WORK INSTRUCTION:
A faithful copy of the entire listing is what is needed.

SUPPLIED INFORMATION:
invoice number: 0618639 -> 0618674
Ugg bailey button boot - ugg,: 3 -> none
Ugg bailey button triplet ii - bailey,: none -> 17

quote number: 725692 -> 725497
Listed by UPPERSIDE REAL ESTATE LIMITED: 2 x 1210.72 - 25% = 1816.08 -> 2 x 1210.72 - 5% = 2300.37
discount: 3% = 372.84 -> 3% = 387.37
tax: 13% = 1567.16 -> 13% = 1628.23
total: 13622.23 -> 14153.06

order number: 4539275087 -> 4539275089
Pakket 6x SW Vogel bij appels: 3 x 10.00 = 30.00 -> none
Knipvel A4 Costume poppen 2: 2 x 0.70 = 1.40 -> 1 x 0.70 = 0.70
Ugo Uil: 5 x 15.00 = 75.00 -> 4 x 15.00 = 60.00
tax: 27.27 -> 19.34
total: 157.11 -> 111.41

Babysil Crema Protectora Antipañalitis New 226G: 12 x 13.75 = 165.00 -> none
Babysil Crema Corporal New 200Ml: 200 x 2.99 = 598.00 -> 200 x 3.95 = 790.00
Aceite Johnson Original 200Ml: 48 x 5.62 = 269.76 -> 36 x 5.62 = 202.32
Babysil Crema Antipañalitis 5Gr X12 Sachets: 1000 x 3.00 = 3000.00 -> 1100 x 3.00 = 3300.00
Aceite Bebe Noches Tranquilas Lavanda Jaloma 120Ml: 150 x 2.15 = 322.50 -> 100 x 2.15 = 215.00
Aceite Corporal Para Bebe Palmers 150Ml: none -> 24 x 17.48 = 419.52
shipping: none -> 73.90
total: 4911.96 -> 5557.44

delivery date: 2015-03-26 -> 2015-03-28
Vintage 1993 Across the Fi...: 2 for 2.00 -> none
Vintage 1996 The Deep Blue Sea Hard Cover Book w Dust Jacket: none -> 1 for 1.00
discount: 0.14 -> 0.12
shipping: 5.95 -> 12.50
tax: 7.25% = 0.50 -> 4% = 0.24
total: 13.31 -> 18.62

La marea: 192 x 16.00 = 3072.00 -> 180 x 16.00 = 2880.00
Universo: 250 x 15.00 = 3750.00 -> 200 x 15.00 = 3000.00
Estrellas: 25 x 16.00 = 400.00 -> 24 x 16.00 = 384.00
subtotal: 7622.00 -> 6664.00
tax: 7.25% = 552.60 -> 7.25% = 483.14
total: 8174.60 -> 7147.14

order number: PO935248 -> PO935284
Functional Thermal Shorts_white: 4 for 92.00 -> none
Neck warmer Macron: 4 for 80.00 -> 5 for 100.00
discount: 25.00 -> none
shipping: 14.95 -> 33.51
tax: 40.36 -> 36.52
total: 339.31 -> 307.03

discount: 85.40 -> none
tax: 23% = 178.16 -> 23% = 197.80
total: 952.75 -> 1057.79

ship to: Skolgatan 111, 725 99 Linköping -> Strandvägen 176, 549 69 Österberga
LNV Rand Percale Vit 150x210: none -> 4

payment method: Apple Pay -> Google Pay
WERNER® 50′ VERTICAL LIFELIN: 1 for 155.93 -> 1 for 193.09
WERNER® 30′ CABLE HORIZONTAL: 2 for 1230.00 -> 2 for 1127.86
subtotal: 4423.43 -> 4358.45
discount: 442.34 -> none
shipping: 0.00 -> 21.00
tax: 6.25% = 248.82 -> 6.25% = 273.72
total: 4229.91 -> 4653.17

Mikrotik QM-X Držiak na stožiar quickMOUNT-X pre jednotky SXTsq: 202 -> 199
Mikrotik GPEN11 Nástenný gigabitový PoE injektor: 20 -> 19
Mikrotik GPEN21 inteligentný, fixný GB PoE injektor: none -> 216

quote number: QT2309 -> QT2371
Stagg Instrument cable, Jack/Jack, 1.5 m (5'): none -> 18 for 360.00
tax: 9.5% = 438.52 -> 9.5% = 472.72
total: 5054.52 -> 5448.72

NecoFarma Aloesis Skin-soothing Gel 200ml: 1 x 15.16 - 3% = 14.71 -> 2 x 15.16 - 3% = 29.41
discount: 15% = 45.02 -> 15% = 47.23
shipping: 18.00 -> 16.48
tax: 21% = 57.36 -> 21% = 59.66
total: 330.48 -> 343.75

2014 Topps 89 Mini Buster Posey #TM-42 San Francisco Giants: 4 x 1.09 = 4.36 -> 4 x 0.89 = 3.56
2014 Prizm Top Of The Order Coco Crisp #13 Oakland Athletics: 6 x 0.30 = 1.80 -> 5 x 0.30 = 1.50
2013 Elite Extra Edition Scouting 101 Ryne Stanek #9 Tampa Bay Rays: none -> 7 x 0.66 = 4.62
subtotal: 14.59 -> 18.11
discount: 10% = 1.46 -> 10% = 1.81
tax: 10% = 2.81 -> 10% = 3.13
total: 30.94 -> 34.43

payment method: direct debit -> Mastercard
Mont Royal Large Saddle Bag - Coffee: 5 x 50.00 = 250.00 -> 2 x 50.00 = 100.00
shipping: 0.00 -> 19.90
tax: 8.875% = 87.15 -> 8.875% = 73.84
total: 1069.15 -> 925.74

TASK RESULT:
invoice number: 0618639 -> 0618674
Ugg bailey button boot - ugg,: 3 -> none
Ugg bailey button triplet ii - bailey,: none -> 17

quote number: 725692 -> 725497
Listed by UPPERSIDE REAL ESTATE LIMITED: 2 x 1210.72 - 25% = 1816.08 -> 2 x 1210.72 - 5% = 2300.37
discount: 3% = 372.84 -> 3% = 387.37
tax: 13% = 1567.16 -> 13% = 1628.23
total: 13622.23 -> 14153.06

order number: 4539275087 -> 4539275089
Pakket 6x SW Vogel bij appels: 3 x 10.00 = 30.00 -> none
Knipvel A4 Costume poppen 2: 2 x 0.70 = 1.40 -> 1 x 0.70 = 0.70
Ugo Uil: 5 x 15.00 = 75.00 -> 4 x 15.00 = 60.00
tax: 27.27 -> 19.34
total: 157.11 -> 111.41

Babysil Crema Protectora Antipañalitis New 226G: 12 x 13.75 = 165.00 -> none
Babysil Crema Corporal New 200Ml: 200 x 2.99 = 598.00 -> 200 x 3.95 = 790.00
Aceite Johnson Original 200Ml: 48 x 5.62 = 269.76 -> 36 x 5.62 = 202.32
Babysil Crema Antipañalitis 5Gr X12 Sachets: 1000 x 3.00 = 3000.00 -> 1100 x 3.00 = 3300.00
Aceite Bebe Noches Tranquilas Lavanda Jaloma 120Ml: 150 x 2.15 = 322.50 -> 100 x 2.15 = 215.00
Aceite Corporal Para Bebe Palmers 150Ml: none -> 24 x 17.48 = 419.52
shipping: none -> 73.90
total: 4911.96 -> 5557.44

delivery date: 2015-03-26 -> 2015-03-28
Vintage 1993 Across the Fi...: 2 for 2.00 -> none
Vintage 1996 The Deep Blue Sea Hard Cover Book w Dust Jacket: none -> 1 for 1.00
discount: 0.14 -> 0.12
shipping: 5.95 -> 12.50
tax: 7.25% = 0.50 -> 4% = 0.24
total: 13.31 -> 18.62

La marea: 192 x 16.00 = 3072.00 -> 180 x 16.00 = 2880.00
Universo: 250 x 15.00 = 3750.00 -> 200 x 15.00 = 3000.00
Estrellas: 25 x 16.00 = 400.00 -> 24 x 16.00 = 384.00
subtotal: 7622.00 -> 6664.00
tax: 7.25% = 552.60 -> 7.25% = 483.14
total: 8174.60 -> 7147.14

order number: PO935248 -> PO935284
Functional Thermal Shorts_white: 4 for 92.00 -> none
Neck warmer Macron: 4 for 80.00 -> 5 for 100.00
discount: 25.00 -> none
shipping: 14.95 -> 33.51
tax: 40.36 -> 36.52
total: 339.31 -> 307.03

discount: 85.40 -> none
tax: 23% = 178.16 -> 23% = 197.80
total: 952.75 -> 1057.79

ship to: Skolgatan 111, 725 99 Linköping -> Strandvägen 176, 549 69 Österberga
LNV Rand Percale Vit 150x210: none -> 4

payment method: Apple Pay -> Google Pay
WERNER® 50′ VERTICAL LIFELIN: 1 for 155.93 -> 1 for 193.09
WERNER® 30′ CABLE HORIZONTAL: 2 for 1230.00 -> 2 for 1127.86
subtotal: 4423.43 -> 4358.45
discount: 442.34 -> none
shipping: 0.00 -> 21.00
tax: 6.25% = 248.82 -> 6.25% = 273.72
total: 4229.91 -> 4653.17

Mikrotik QM-X Držiak na stožiar quickMOUNT-X pre jednotky SXTsq: 202 -> 199
Mikrotik GPEN11 Nástenný gigabitový PoE injektor: 20 -> 19
Mikrotik GPEN21 inteligentný, fixný GB PoE injektor: none -> 216

quote number: QT2309 -> QT2371
Stagg Instrument cable, Jack/Jack, 1.5 m (5'): none -> 18 for 360.00
tax: 9.5% = 438.52 -> 9.5% = 472.72
total: 5054.52 -> 5448.72

NecoFarma Aloesis Skin-soothing Gel 200ml: 1 x 15.16 - 3% = 14.71 -> 2 x 15.16 - 3% = 29.41
discount: 15% = 45.02 -> 15% = 47.23
shipping: 18.00 -> 16.48
tax: 21% = 57.36 -> 21% = 59.66
total: 330.48 -> 343.75

2014 Topps 89 Mini Buster Posey #TM-42 San Francisco Giants: 4 x 1.09 = 4.36 -> 4 x 0.89 = 3.56
2014 Prizm Top Of The Order Coco Crisp #13 Oakland Athletics: 6 x 0.30 = 1.80 -> 5 x 0.30 = 1.50
2013 Elite Extra Edition Scouting 101 Ryne Stanek #9 Tampa Bay Rays: none -> 7 x 0.66 = 4.62
subtotal: 14.59 -> 18.11
discount: 10% = 1.46 -> 10% = 1.81
tax: 10% = 2.81 -> 10% = 3.13
total: 30.94 -> 34.43

payment method: direct debit -> Mastercard
Mont Royal Large Saddle Bag - Coffee: 5 x 50.00 = 250.00 -> 2 x 50.00 = 100.00
shipping: 0.00 -> 19.90
tax: 8.875% = 87.15 -> 8.875% = 73.84
total: 1069.15 -> 925.74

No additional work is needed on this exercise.